Metro Vancouver ICUs have lower COVID-19 mortality rate than other jurisdictions: study
A patient is attached to a ventilator in the COVID-19 intensive care unit at St. Paul's hospital in downtown Vancouver, Tuesday, April 21, 2020. (Jonathan Hayward / THE CANADIAN PRESS)
VANCOUVER -- COVID-19 patients admitted to six intensive care units in the Lower Mainland have been less likely to die than those in other jurisdictions around the world, according to new research published Wednesday.
The study, which was published in the Canadian Medical Association Journal, looked at 117 patients with COVID-19 who were admitted to intensive care units in Metro Vancouver between Feb. 21 and April 14.
As of May 5, 85 per cent of those patients were either recovered or recovering from the coronavirus, leaving the six ICUs studied with a 15 per cent mortality rate.

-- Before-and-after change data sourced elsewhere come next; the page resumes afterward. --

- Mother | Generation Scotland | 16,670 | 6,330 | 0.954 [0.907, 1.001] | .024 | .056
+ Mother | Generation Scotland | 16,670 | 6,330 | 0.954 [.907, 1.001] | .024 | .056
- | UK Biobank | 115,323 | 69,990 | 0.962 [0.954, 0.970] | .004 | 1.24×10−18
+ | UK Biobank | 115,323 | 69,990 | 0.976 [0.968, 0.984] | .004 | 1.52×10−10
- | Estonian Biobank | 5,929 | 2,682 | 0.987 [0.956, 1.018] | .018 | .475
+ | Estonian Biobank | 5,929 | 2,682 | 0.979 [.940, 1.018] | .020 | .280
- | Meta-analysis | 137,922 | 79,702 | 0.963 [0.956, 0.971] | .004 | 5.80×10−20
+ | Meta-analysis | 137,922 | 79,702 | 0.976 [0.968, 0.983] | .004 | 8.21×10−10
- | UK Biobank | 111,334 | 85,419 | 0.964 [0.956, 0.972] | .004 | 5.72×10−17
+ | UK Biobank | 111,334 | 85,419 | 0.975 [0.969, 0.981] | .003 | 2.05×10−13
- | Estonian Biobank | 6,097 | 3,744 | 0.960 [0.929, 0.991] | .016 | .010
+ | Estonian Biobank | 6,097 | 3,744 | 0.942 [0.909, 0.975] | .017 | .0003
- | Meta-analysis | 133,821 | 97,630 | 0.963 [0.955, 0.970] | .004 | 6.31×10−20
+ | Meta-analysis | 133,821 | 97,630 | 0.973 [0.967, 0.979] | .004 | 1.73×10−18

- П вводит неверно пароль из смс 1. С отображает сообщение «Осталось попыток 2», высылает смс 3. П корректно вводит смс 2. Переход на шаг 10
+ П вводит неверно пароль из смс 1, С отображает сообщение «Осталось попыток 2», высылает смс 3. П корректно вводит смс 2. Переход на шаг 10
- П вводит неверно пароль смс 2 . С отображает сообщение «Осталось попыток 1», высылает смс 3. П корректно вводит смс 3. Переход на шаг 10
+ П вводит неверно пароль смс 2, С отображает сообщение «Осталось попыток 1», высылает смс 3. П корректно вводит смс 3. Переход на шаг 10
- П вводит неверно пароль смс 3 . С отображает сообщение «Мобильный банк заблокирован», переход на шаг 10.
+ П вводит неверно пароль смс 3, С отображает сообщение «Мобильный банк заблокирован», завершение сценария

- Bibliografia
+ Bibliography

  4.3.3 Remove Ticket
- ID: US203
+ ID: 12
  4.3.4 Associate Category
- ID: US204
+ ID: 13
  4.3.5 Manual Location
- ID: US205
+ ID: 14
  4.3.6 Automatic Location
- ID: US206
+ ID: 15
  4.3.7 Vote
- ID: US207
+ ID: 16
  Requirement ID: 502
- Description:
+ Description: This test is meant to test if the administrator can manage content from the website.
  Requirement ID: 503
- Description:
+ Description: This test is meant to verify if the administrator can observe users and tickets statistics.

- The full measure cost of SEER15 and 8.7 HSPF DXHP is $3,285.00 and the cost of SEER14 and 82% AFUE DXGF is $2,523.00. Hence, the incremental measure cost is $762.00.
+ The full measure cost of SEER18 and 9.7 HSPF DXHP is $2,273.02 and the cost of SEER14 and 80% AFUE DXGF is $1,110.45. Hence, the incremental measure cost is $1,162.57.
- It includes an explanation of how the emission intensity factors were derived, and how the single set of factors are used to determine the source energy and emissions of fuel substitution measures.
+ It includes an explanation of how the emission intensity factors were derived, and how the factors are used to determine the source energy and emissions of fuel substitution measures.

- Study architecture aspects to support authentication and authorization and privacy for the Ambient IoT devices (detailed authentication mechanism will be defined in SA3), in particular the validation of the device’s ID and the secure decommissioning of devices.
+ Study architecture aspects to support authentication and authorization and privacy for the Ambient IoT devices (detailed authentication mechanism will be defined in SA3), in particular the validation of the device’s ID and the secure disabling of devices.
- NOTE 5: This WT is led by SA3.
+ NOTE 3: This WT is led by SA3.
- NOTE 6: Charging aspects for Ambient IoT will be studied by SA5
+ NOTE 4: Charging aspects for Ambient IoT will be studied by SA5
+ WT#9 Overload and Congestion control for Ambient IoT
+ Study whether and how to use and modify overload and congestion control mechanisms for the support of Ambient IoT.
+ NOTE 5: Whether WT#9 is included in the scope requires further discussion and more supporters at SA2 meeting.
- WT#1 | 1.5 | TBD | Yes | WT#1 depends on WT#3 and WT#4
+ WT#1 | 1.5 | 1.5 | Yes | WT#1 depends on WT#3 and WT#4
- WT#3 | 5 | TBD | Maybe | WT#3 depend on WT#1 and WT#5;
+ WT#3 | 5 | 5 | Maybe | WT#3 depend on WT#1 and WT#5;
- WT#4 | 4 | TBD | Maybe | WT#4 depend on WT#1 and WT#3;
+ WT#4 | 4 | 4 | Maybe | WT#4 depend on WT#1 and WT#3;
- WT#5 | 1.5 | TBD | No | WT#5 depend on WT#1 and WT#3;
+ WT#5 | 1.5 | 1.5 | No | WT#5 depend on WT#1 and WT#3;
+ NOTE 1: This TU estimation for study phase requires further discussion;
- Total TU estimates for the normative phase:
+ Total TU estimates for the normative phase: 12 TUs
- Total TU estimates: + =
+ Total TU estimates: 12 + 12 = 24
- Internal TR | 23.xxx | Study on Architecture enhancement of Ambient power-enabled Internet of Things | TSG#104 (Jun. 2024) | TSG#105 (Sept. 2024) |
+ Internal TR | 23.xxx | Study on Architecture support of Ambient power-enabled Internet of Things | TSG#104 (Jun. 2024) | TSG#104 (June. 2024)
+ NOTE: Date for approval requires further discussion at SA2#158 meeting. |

Dr. Donald Griesdale, an intensive care physician at Vancouver General Hospital and UBC professor who was the senior author of the study, said that number is similar to the mortality rate seen across all patients admitted to intensive care units, for any reason.
"Any time you get admitted to an intensive care unit, there's always a risk that you may not survive," Griesdale told CTV News Vancouver.
In other jurisdictions, the death rate among COVID-19 patients has been significantly higher. Previous studies of COVID-19 patients admitted to intensive care had recorded mortality rates as high as 62 per cent, in Wuhan, China; 50 per cent in Seattle; 26 per cent in Lombardy, Italy; and 23 per cent in New York.
That was concerning for ICU doctors in B.C. as the virus spread here, Griesdale said.
"As we saw patients and they came through, they came to the ICU, and they got better, we started to realize, no, our outcomes aren't as bad as previously reported," he said. "So, we thought it was really important to get that message out."
While researchers can't say for sure why patients in intensive care in Metro Vancouver have had better outcomes than those elsewhere, Griesdale pointed to three "speculative" factors he believes worked in the region's favour.
Those factors, he said, are strong public health leadership, from officials at both the provincial and local levels, a public that took physical distancing restrictions seriously and followed them closely, and measures taken to increase available capacity in intensive care units, such as cancelling elective surgeries.
"You can't have one of those factors and have good outcomes," Griesdale said. "You need to have everything working together. You need to have strong public health leadership, a public that's committed and listening and doing social distancing and making all those sacrifices they need to make, and also (to) maintain that capacity so that you can provide high-quality critical care. You need all three things. If not, then the system would get overwhelmed."
The six Metro Vancouver hospitals studied in the research were Vancouver General Hospital, Surrey Memorial Hospital, Lions Gate Hospital, St. Paul’s Hospital, Royal Columbian Hospital and Richmond Hospital.
The hospitals are located in the part of British Columbia hit hardest by the coronavirus pandemic. The vast majority of all cases of COVID-19 recorded in the province have been in one of the two health authorities that cover the Lower Mainland - Vancouver Coastal Health and Fraser Health.
As of Wednesday, there have been 899 confirmed cases of COVID-19 in Vancouver Coastal Health and 1,267 in Fraser Health. Between them, those two health authorities have been home to nearly 85 per cent of the 2,550 people who have tested positive for the virus in the province.